Over the next few weeks, they were replaced by pleasant, inexpensive guests: a French woman who had worked for a record company in the ’90s and who had once taken Kurt Cobain and Courtney Love out for a night in Paris (Kurt –very nice,” Courtney – “too deep“), a young scientist from Oxford, and a friendly Welsh university lecturer. We seemed to have a winner. Maybe I could give up my day job?

Unfortunately, the good times didn’t last. First, a guy with a neck tattoo from Derbyshire spent 48 hours doing nothing but running up and down our stairs, slamming doors and opening drawers unnecessarily, then he further emphasised his social skills by storming into our bedroom, asking “What’s the Wi-Fi code?” and holding my wide-open laptop next to the screen.

Then we were joined by an Instagram-friendly Swiss couple in their mid-twenties who had an early flight the next morning. They went to bed at 8pm and spent an evening of not-so-secret intimacy for what was, to be honest, an impressively long time.

I turned up the volume as the floorboards creaked The Great British Cake Competition and my wife and I were wondering if it was worth it (and they gave us two stars because we got a “bad night’s sleep – uncomfortable bed”).

The novelty of having different people living together in your spare room soon wore off and after a while I no longer enjoyed coming home from work and making small talk with a Derbyshire lorry driver or handing the TV remote control to a grumpy Hungarian man.

We still hadn’t reached our destination, so in a last-ditch effort we listed the whole house for a week. £120 a night. My mother let us stay at her house while she handed our keys over to two Latvian “academics” (as they called them). Letting complete strangers live in our house was a daunting proposition, but we accepted, mindful of the price of the post-ceremony sofas.
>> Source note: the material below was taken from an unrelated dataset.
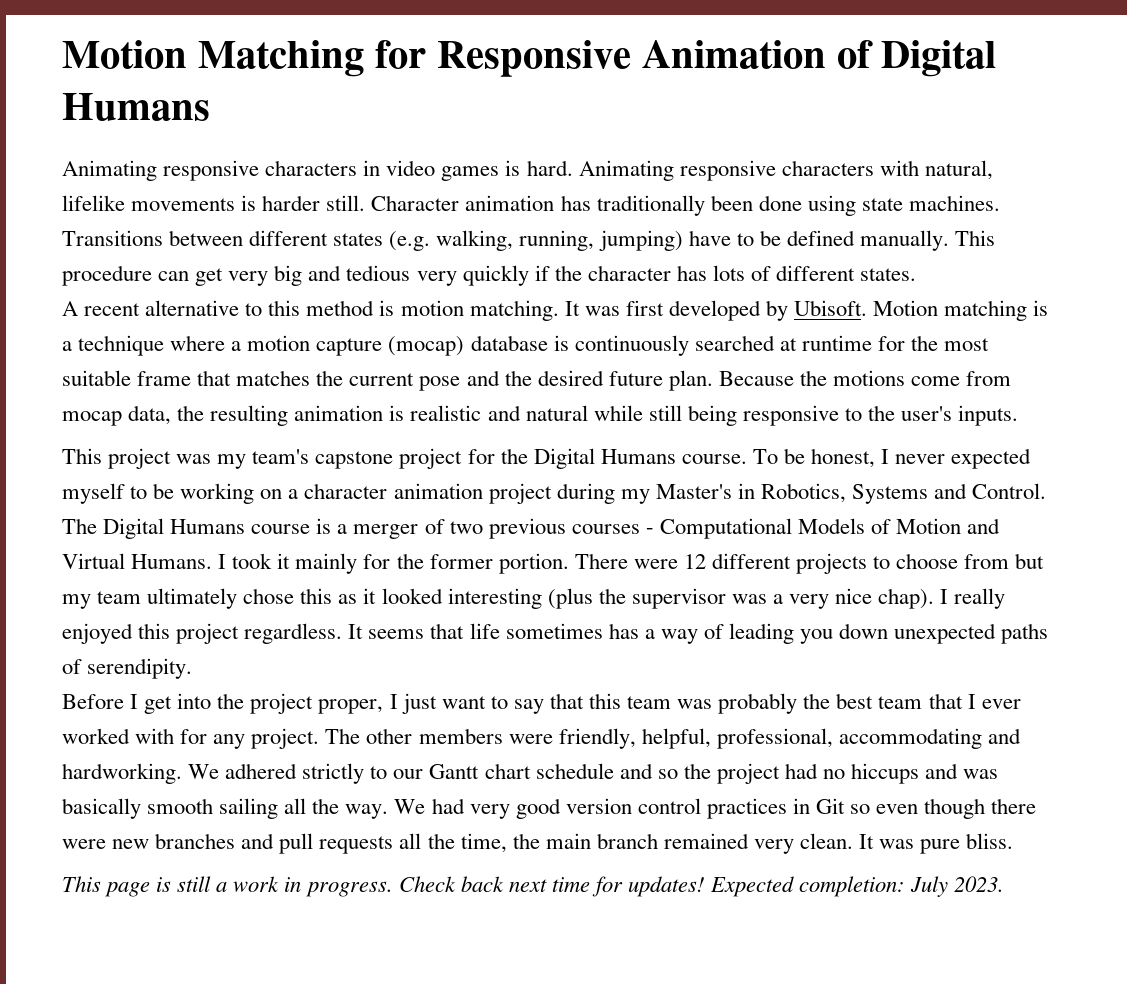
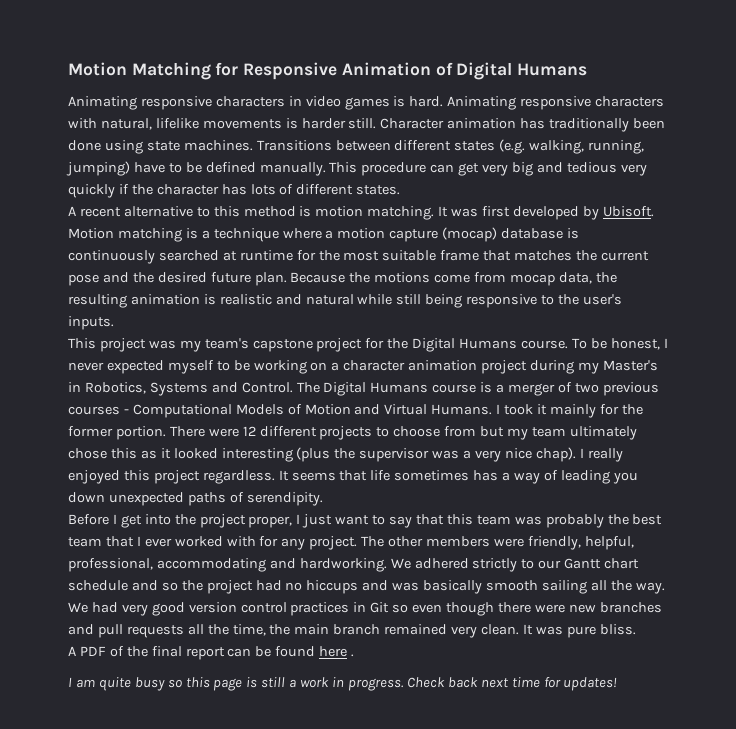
- This page is still a work in progress.
+ A PDF of the final report can be found here .
+ I am quite busy so this page is still a work in progress.
- Expected completion: July 2023.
The Latvians arrived while my wife and I were at work, so we never met them. But I dropped by one lunchtime to check that they hadn’t burned the house down. I had planned to say, “Hi guys, has the mail arrived?”, but they hadn’t, so instead I tiptoed around my own house like a thief.

There were, reassuringly, a stack of textbooks on the dining table, and when I scanned the rooms, there was nothing wrong. However, there were three empty 1-litre bottles of vodka in the kitchen cupboard. I told my wife everything was fine and didn’t mention my findings.

When we returned after the Latvians had vacated, four more bottles of vodka had been added to the cabinet collection and there was an overflowing garbage bag full of cans and bottles in our backyard. Something had definitely happened here, right?

When we went upstairs, our stomachs knotted, we saw that our bedroom looked like a crime scene; the bed was overturned, a lamp was broken, there was a large crack in one of our windows, and there was a small plastic bag on the floor filled with the remains of various white powders.

“Oh my God,” my wife said, “is that a condom on the radiator?” In one of my worst moments, I picked it up with a ballpoint pen and threw it in the trash.

There were young families staying on either side of us, and I felt a sharp pang of guilt about what had happened over the last few days. It wasn’t fair to our neighbors, was it? Besides, I think I’m honestly sick of people having sex and partying in our house.

The Latvians gave us five stars, which was nice, but they didn’t pay for the repair.

We soon closed the doors to our Airbnb for good. After a smooth start, we hadn’t made as much money as we had hoped — having unvetted strangers stay in your home isn’t without its bumps in the road. As in most areas of life, most people were kind and respectful, but it was the others who will stay in my memory — the whiners, the drinkers, the over-in-love ones.

Overall, I don’t regret our experience as an Airbnb host. I improved my housekeeping game significantly, we got some great stories out of it, and it was valuable practice for running a hotel in the South of France, something my wife and I have been considering for our final years.

Most importantly? We paid the harpist.